We are now interested in the worst placement of the point, that maximizes this minimal distance.

More formally, if we parameterize the direction of the projection by a unit vector $\vec{n}$, the distance of a point $\vec{p}$ to the center of the projected circle is given by $$ d_{\vec{n}}(\vec{p}) = \sqrt{1-(\vec{p}\cdot\vec{n})^2} = |\vec{p} \times \vec{n}| $$ and we are looking for the quantity $$ B(n):=\max_{\{\vec{p}_i\}_{i=1}^N} \min_{\vec{n}} \max_i d_\vec{n}(\vec{p}_i). $$

Some edge cases (see figure 2): Figure 2, placement for N=1,2

For $N=1$, no matter how you place it, you can always project along its direction to reach distance zero, thus $B(1)=0$.

For $N=2$, the best placement is choosing the two points orthogonal, yielding $B=\frac{1}{\sqrt{2}}$.

If you have an infinite number of points, you can evenly distribute them around the sphere, and there are always points with distance one.

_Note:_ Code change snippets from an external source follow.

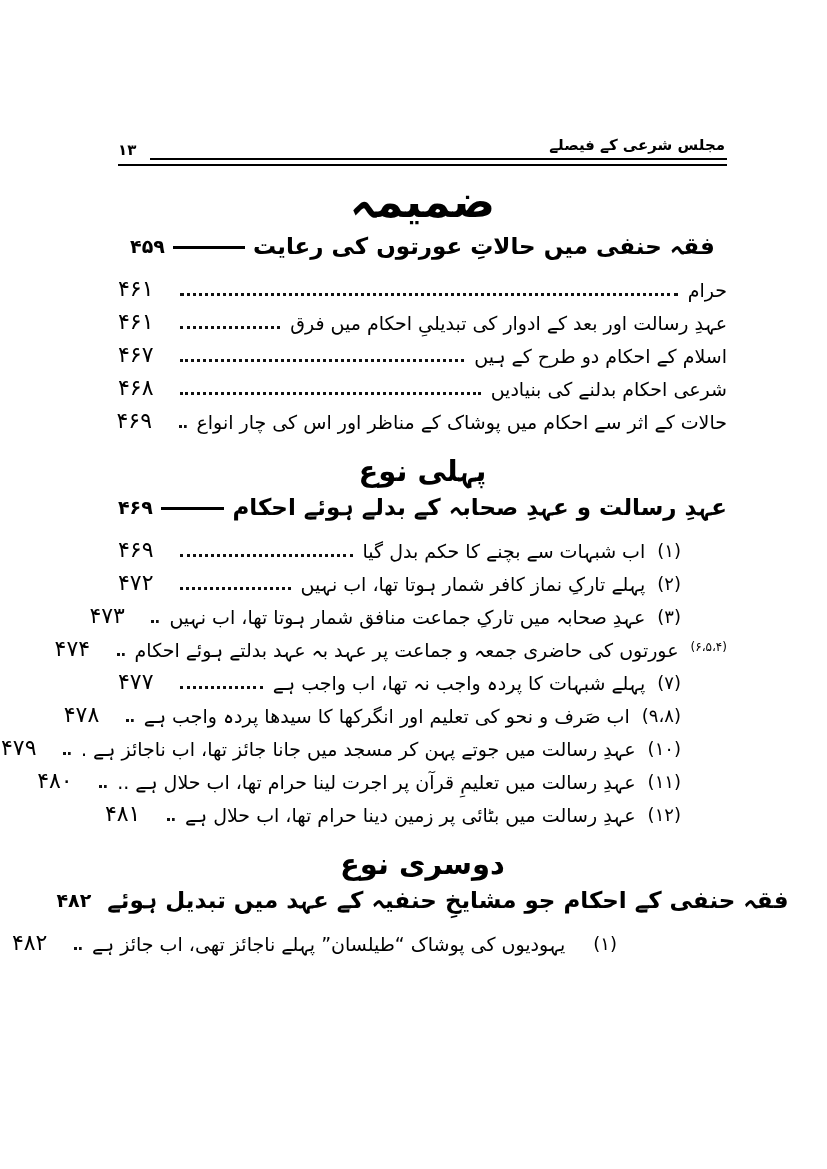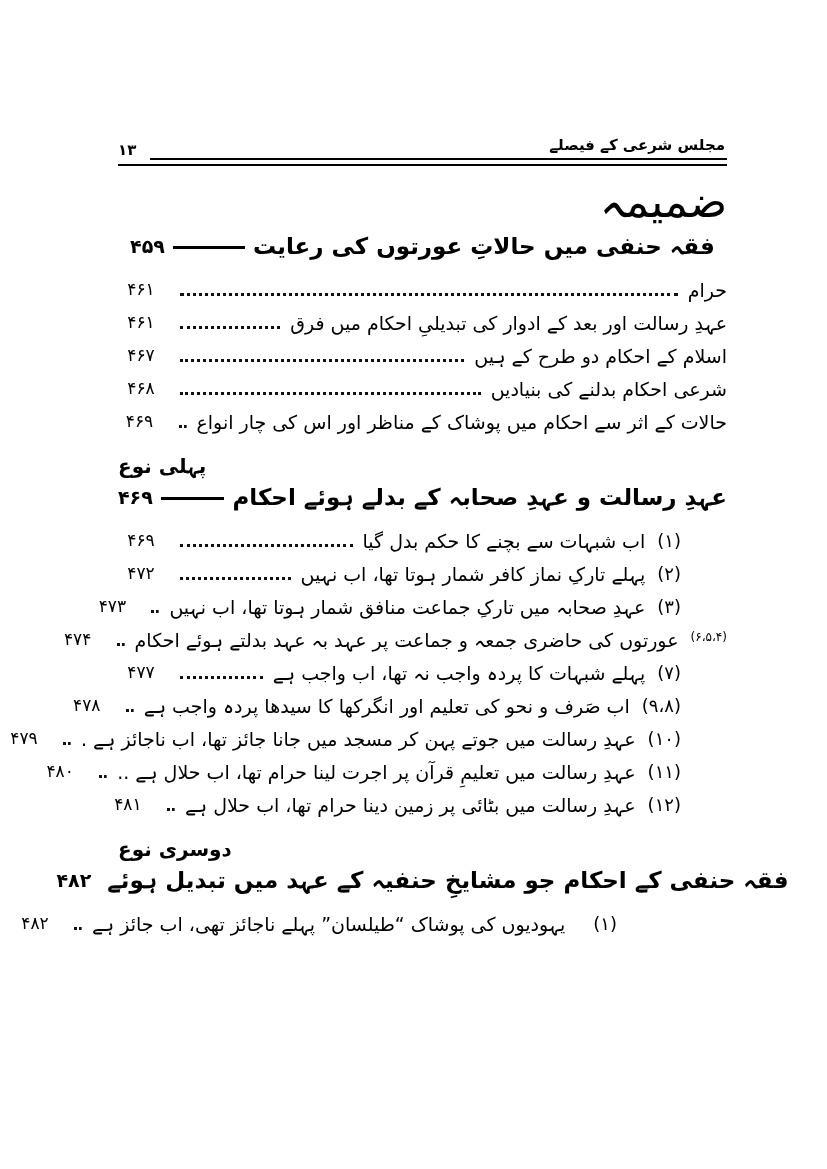--- a/index.html
+++ b/index.html
@@ -25,7 +25,7 @@
   .full-rule{border-top:2px solid #000;margin-top:4px;}
   
   .main-title{
-    text-align:right;font-size:44px;font-weight:400;margin:10px 0 2px 0;
+    text-align:center;font-size:44px;font-weight:700;margin:10px 0 2px 0;
     letter-spacing:1px;
   }
   .type-heading{

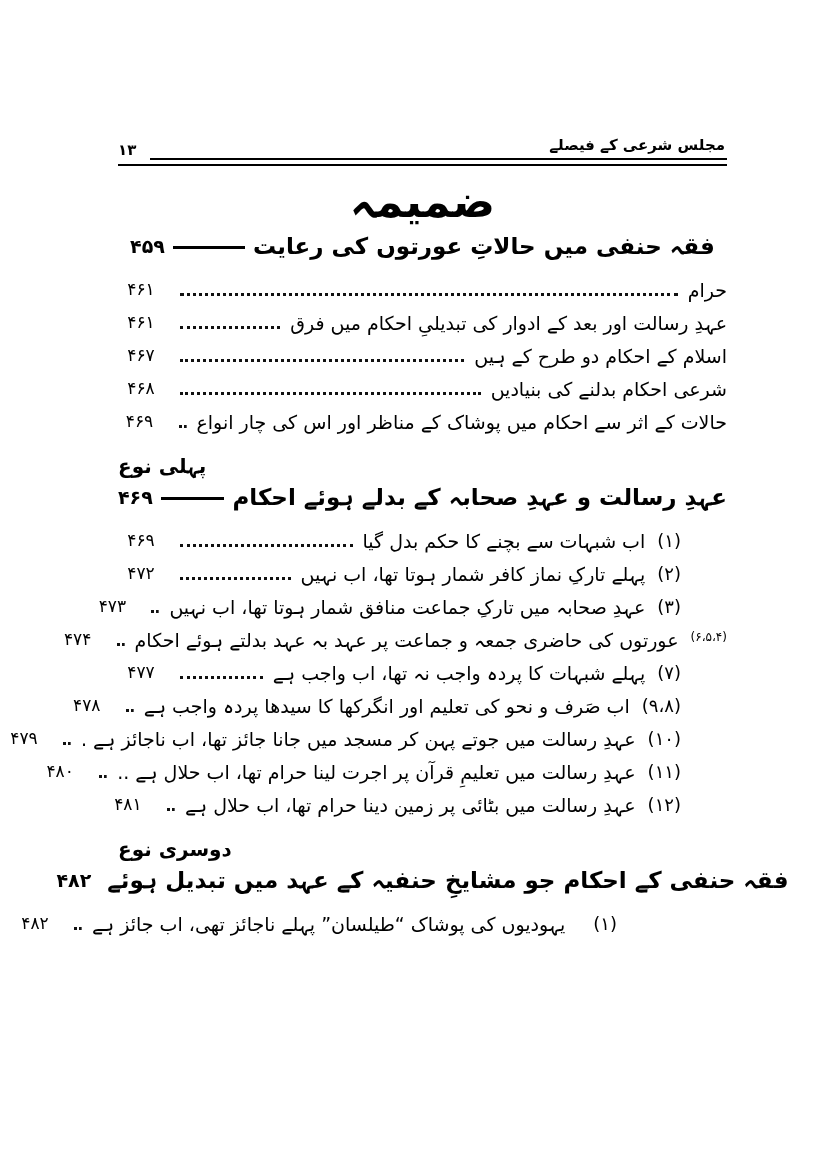--- a/index.html
+++ b/index.html
@@ -51,7 +51,7 @@
   .entry-label.small{font-size:12px;padding-bottom:3px;}
   .entry-text{white-space:nowrap;}
   .dots{flex:1;border-bottom:3px dotted #111;margin:0 10px 6px 16px;min-width:8px;}
-  .entry-page{min-width:46px;text-align:center;font-size:17px;padding-bottom:1px;white-space:nowrap;}
+  .entry-page{min-width:46px;text-align:left;font-size:22px;padding-bottom:1px;white-space:nowrap;}
   .indent1{padding-right:46px;}
   .indent2{padding-right:110px;}
   .indent2 .entry-label{margin-left:28px;}

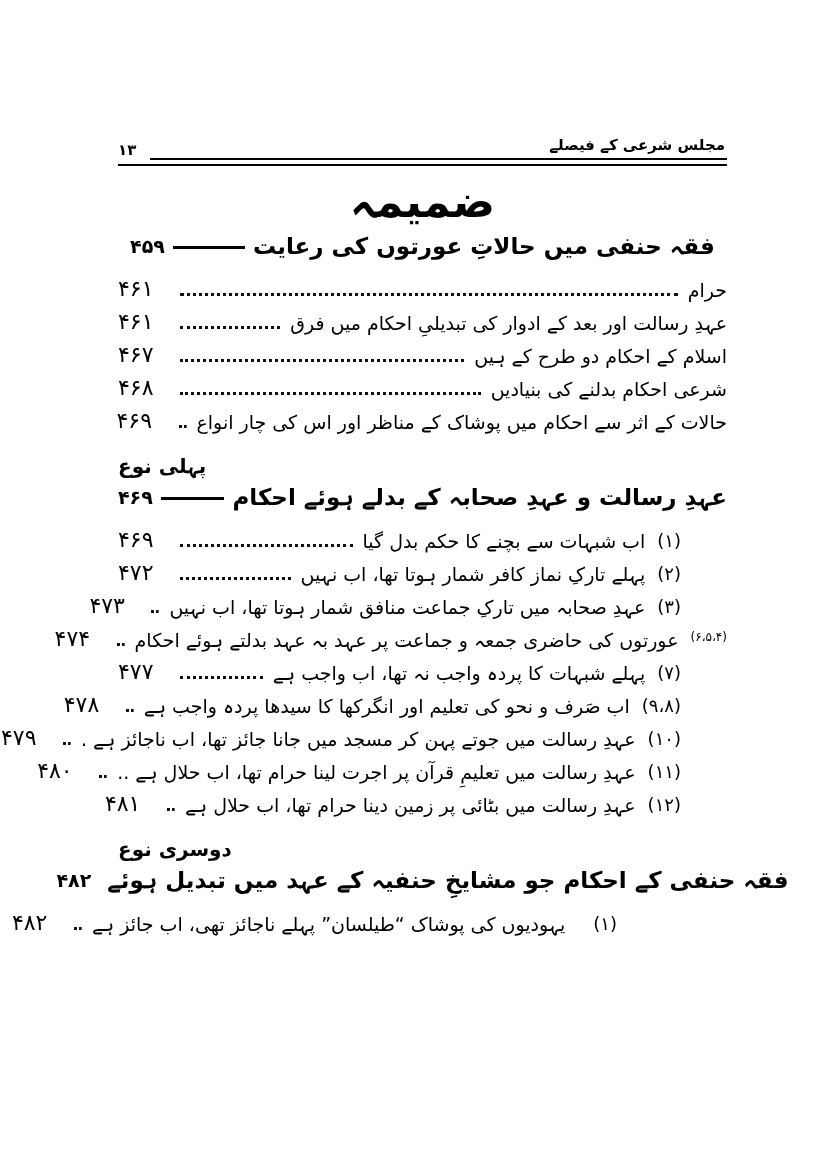--- a/index.html
+++ b/index.html
@@ -29,7 +29,7 @@
     letter-spacing:1px;
   }
   .type-heading{
-    text-align:left;font-size:20px;font-weight:bold;margin:20px 0 4px 0;
+    text-align:center;font-size:29px;font-weight:bold;margin:20px 0 4px 0;
   }
   .section-title{
     display:flex;direction:rtl;justify-content:center;align-items:center;

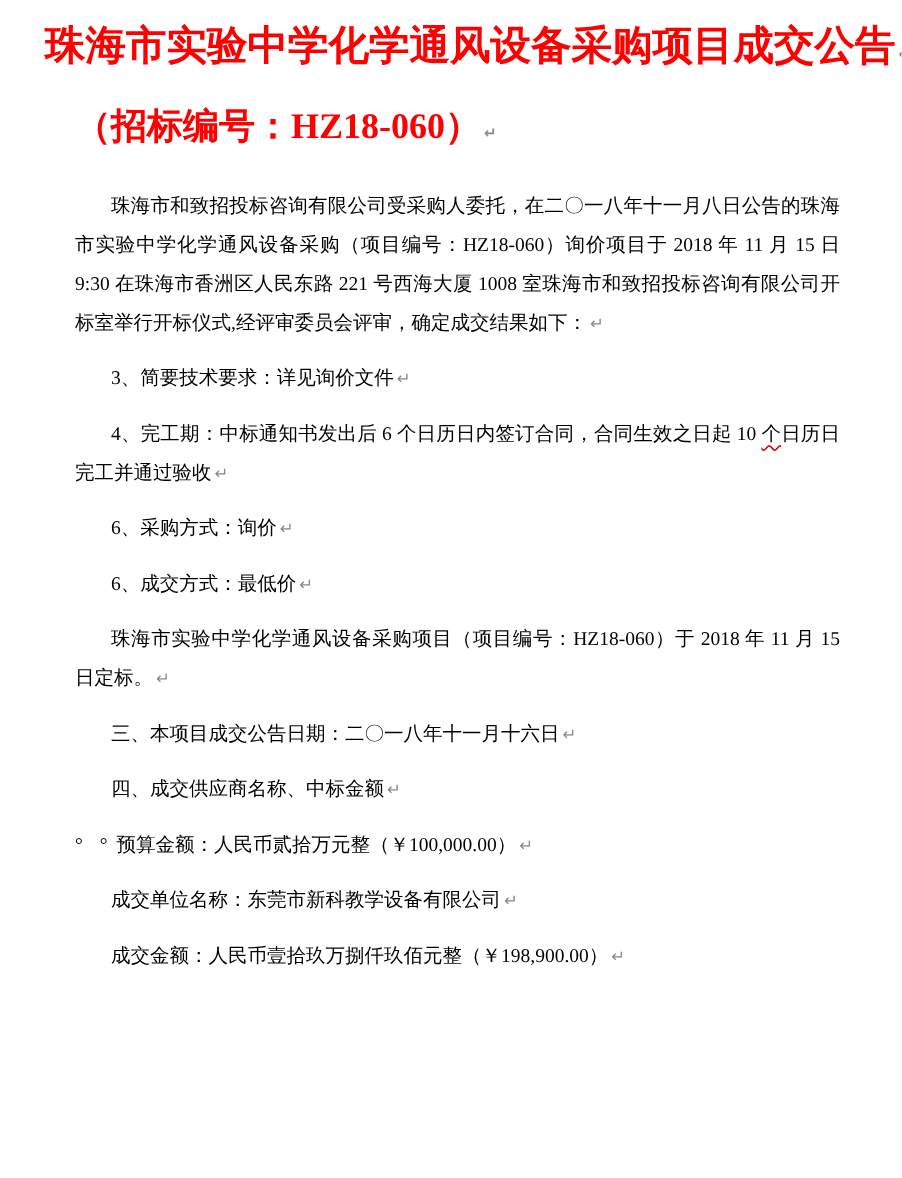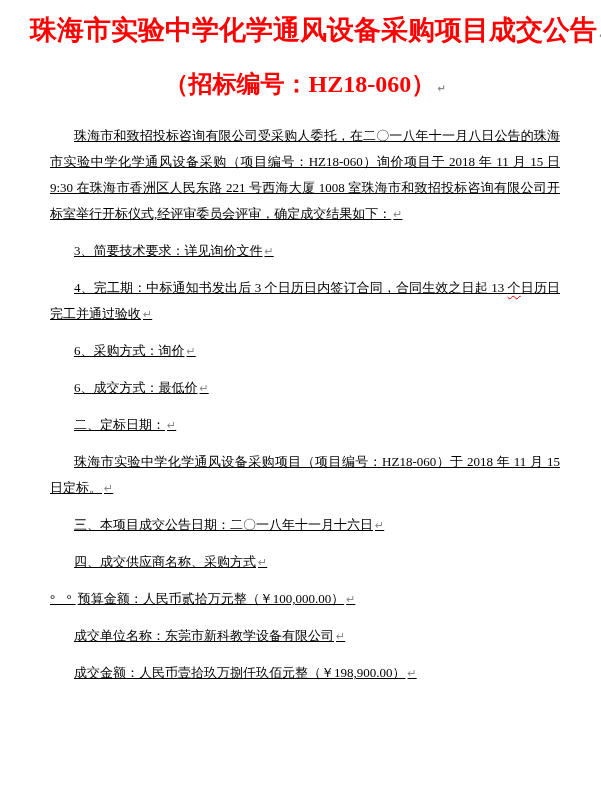--- a/index.html
+++ b/index.html
@@ -32,7 +32,6 @@
     font-size: 24px;
     font-weight: bold;
     color: #ff0000;
-    text-align: center;
     line-height: 40px;
     margin: 8px 0 14px 0;
   }

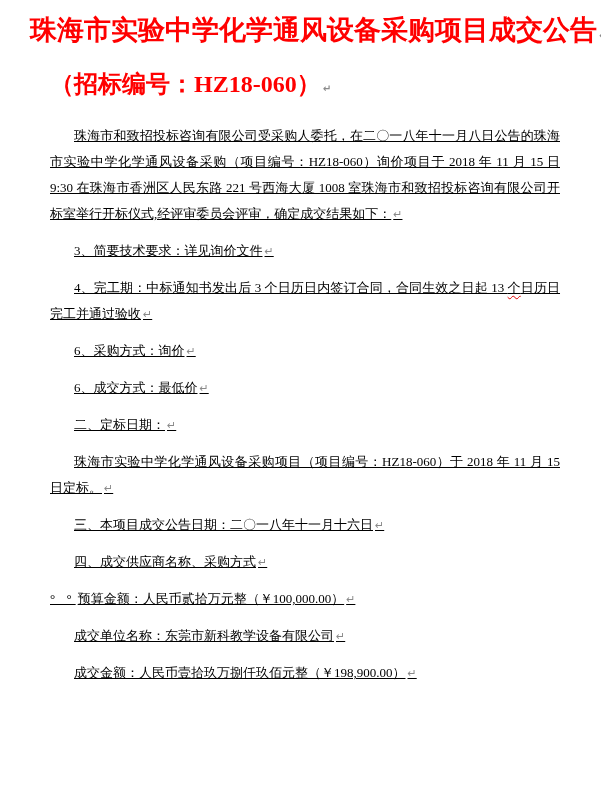--- a/index.html
+++ b/index.html
@@ -43,7 +43,6 @@
     margin: 0 0 10px 0;
     text-indent: 24px;
     color: #000000;
-    text-decoration: underline;
   }
   .para.noindent {
     text-indent: 0;

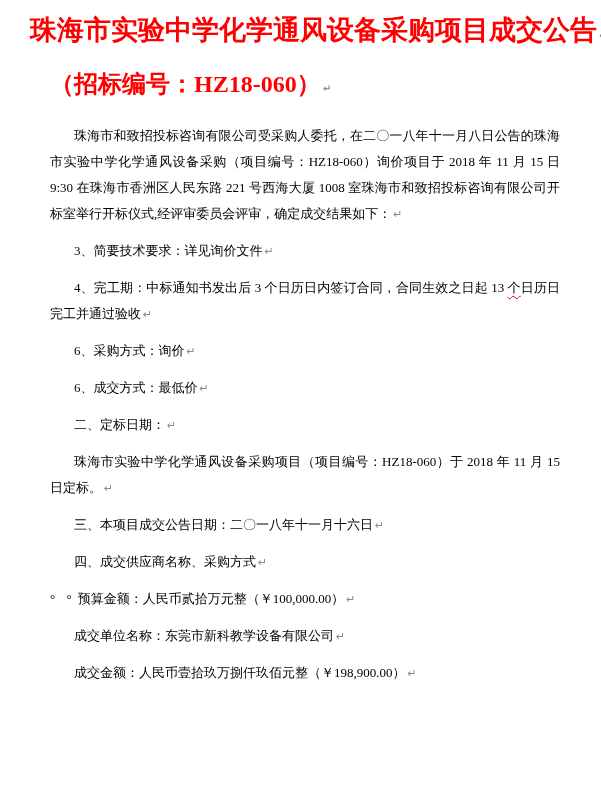--- a/index.html
+++ b/index.html
@@ -84,7 +84,7 @@
 
   <p class="para"><span>3、简要技术要求：详见询价文件</span><span class="pmark">↵</span></p>
 
-  <p class="para"><span>4、完工期：中标通知书发出后 3 个日历日内签订合同，合同生效之日起 13 </span><span class="squiggle">个</span><span>日历日完工并通过验收</span><span class="pmark">↵</span></p>
+  <p class="para"><span>4、完工期：中标通知书发出后 6 个日历日内签订合同，合同生效之日起 10 </span><span class="squiggle">个</span><span>日历日完工并通过验收</span><span class="pmark">↵</span></p>
 
   <p class="para"><span>6、采购方式：询价</span><span class="pmark">↵</span></p>
 

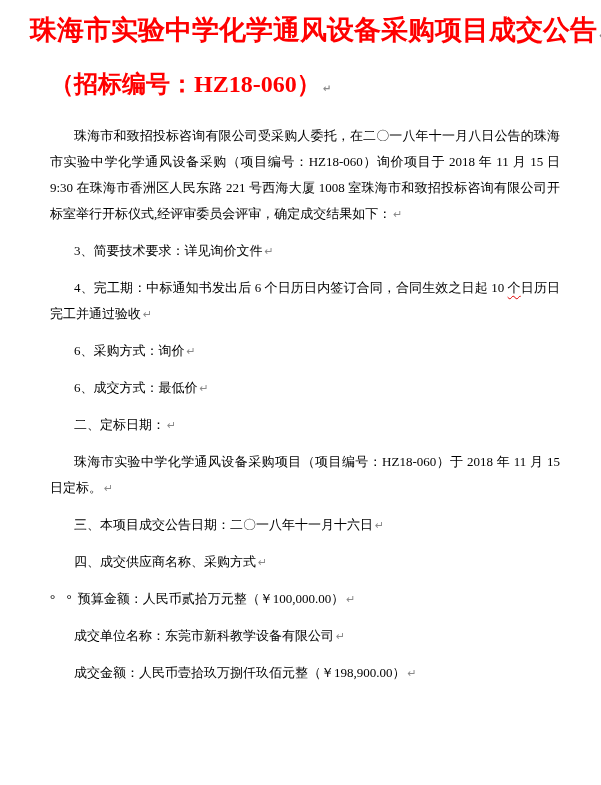--- a/index.html
+++ b/index.html
@@ -90,7 +90,6 @@
 
   <p class="para"><span>6、成交方式：最低价</span><span class="pmark">↵</span></p>
 
-  <p class="para"><span>二、定标日期：</span><span class="pmark">↵</span></p>
 
   <p class="para"><span>珠海市实验中学化学通风设备采购项目（项目编号：HZ18-060）于 2018 年 11 月 15 日定标。</span><span class="pmark">↵</span></p>
 

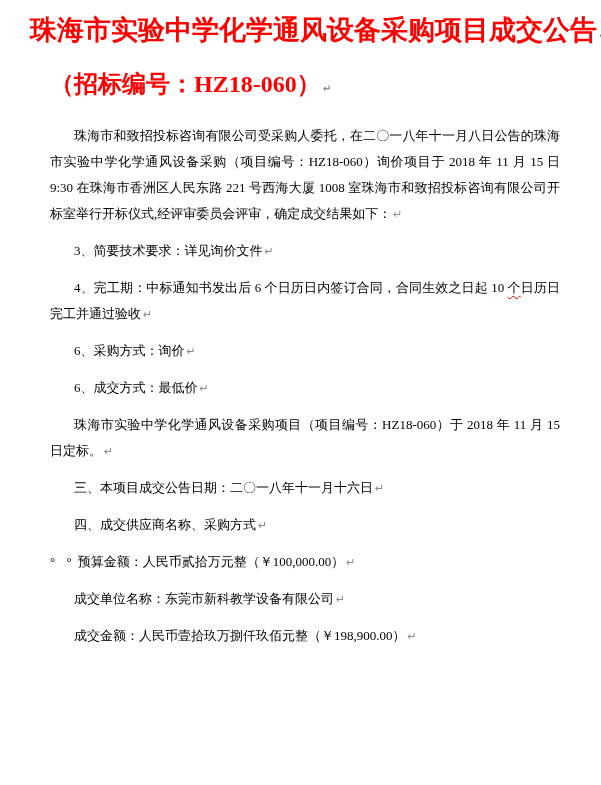--- a/index.html
+++ b/index.html
@@ -95,7 +95,7 @@
 
   <p class="para"><span>三、本项目成交公告日期：二〇一八年十一月十六日</span><span class="pmark">↵</span></p>
 
-  <p class="para"><span>四、成交供应商名称、采购方式</span><span class="pmark">↵</span></p>
+  <p class="para"><span>四、成交供应商名称、中标金额</span><span class="pmark">↵</span></p>
 
   <p class="para noindent"><span class="space-marks">° °</span><span>预算金额：人民币贰拾万元整（￥100,000.00）</span><span class="pmark">↵</span></p>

Thus, $B(\infty)=1$.

In between, the function is monotonically increasing.

Interestingly, for $N=3$, the best placement is not given by a trihedron, with three pairwise orthogonal points ($0.816$), but by evenly distributing them on the equator ($B=\frac{\sqrt{3}}{2} \approx 0.866$). For $N=4$, however, a tetrahedronal placement ($B=\frac{4}{3\sqrt{2}} \approx 0.943$) is favored over a planar arrangement.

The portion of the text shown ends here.